The reality is that most enterprise application landscapes are comprised of more than 900 applications, and a single complex workflow (such as a provisioning a customer) can interface with 82 different technologies. Given ownership of these differing technologies will lie with individual portfolios or departments, each with their own set of goals and business objectives, if the testing or automation of software testing is occurring in a silo and results are not communicated outside of the department, then unified success will not occur.

The answer is based in strategy — specifically a consolidated enterprise automation strategy. We find that most strategies are developed around an application, project, or portfolio level and while this is adequate as a starting point, it is not sustainable for the long term. After all, within a 36-month period, which is on average the standard for ROI of an enterprise automation rollout, projects can finish, applications be replaced and portfolios merged, or re-structured.

After all, the only consistency in organisations is change itself. That is why it is critical that a software testing automation strategy is aligned with higher goals than simply technical or short-term project ones. It should be aligned with business outcomes, and it must also be adaptable, able to flex and change when the business conditions force it to do so. Consistent review and adaptation are key to success. Indeed, well run agile projects with continuous retrospectives, and process change cycles are a great yardstick with which to benchmark the process.

For those who face resistance within the organisation to a large change like software testing automation, having a designated leader drive the change strategy is essential. They’ll need to use their skills of persuasion, negotiation, presentation, and compassion to achieve the best results, often managing resistance from those who believe their role may become redundant if software can perform most of the role they perform today.

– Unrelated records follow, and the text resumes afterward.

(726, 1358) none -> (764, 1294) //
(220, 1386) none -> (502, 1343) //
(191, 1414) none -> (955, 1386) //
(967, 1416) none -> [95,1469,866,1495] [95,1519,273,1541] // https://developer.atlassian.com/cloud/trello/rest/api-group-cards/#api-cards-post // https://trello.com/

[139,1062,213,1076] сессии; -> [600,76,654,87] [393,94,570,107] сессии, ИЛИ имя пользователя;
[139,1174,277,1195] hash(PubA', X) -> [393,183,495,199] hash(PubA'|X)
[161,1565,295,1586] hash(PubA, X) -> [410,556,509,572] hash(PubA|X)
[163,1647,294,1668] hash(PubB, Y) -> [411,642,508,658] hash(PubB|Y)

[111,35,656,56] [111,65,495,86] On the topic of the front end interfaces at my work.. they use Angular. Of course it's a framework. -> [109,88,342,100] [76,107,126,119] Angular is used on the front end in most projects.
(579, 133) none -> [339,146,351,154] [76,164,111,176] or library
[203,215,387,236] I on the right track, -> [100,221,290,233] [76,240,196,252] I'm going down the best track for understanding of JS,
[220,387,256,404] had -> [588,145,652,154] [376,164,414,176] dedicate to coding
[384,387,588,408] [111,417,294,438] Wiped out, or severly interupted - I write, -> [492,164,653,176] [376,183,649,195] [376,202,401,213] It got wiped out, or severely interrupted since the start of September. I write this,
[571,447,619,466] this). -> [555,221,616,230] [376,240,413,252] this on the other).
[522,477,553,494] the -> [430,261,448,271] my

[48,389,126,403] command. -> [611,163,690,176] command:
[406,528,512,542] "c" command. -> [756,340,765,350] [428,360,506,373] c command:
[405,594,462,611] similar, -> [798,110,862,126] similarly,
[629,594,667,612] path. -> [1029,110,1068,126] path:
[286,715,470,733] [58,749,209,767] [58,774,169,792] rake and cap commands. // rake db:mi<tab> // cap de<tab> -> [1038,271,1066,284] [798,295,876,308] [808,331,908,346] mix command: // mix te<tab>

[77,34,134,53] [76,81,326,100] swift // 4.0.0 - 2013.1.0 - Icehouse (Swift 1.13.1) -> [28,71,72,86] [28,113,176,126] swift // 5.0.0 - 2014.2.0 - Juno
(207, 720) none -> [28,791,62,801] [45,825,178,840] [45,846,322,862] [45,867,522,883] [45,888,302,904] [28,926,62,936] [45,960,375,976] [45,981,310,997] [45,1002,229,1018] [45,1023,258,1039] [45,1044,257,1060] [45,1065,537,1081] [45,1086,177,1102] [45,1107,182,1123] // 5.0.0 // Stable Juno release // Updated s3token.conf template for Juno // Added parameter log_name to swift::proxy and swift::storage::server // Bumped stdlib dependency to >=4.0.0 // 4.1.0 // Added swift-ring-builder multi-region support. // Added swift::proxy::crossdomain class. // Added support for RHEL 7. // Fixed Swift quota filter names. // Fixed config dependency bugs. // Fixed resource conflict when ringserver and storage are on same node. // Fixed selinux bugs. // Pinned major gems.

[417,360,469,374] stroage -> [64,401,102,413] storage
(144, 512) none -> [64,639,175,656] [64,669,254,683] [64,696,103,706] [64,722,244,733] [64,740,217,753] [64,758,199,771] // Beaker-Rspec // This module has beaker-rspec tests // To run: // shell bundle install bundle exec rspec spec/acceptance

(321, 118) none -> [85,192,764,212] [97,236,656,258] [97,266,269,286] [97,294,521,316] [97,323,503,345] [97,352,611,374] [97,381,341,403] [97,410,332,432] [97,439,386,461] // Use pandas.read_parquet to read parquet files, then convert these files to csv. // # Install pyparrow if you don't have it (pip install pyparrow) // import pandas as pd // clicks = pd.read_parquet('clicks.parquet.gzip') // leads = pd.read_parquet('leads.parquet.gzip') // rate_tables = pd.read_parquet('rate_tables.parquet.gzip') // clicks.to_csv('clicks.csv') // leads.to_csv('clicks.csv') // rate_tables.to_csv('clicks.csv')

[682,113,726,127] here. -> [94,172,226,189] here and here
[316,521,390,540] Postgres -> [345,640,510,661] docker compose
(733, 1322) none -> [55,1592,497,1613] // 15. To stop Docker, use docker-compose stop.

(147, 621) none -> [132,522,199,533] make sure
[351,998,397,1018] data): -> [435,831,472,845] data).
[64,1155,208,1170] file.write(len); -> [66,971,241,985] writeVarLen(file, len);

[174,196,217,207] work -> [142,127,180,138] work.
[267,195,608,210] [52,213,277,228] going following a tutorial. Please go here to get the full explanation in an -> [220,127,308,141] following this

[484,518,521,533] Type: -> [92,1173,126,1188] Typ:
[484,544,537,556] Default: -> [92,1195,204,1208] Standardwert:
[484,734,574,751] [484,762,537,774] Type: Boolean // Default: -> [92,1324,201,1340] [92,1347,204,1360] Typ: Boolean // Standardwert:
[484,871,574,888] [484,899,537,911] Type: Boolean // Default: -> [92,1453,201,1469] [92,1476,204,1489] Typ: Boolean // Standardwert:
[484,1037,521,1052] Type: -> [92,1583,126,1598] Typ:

Across all the enterprises we work with, including in Australia, Services Australia, Department of Foreign Affairs and Trade and Department of Finance, those that deliver successful implementations of automated software testing strategies have five strikingly similar characteristics.

  1. Define the goal
  2. Build the strategy
  3. Execute on the strategy in manageable sprints or groups of work
  4. Report the successes in common metrics; and
  5. Continuously adapt

Software testing automation can greatly increase the efficiency of operations, remove costly production issues, and reduce idle project time. It’s certainly worth serious consideration because whilst the end goal of zero may not yet be achieved, it is certainly a realistic target.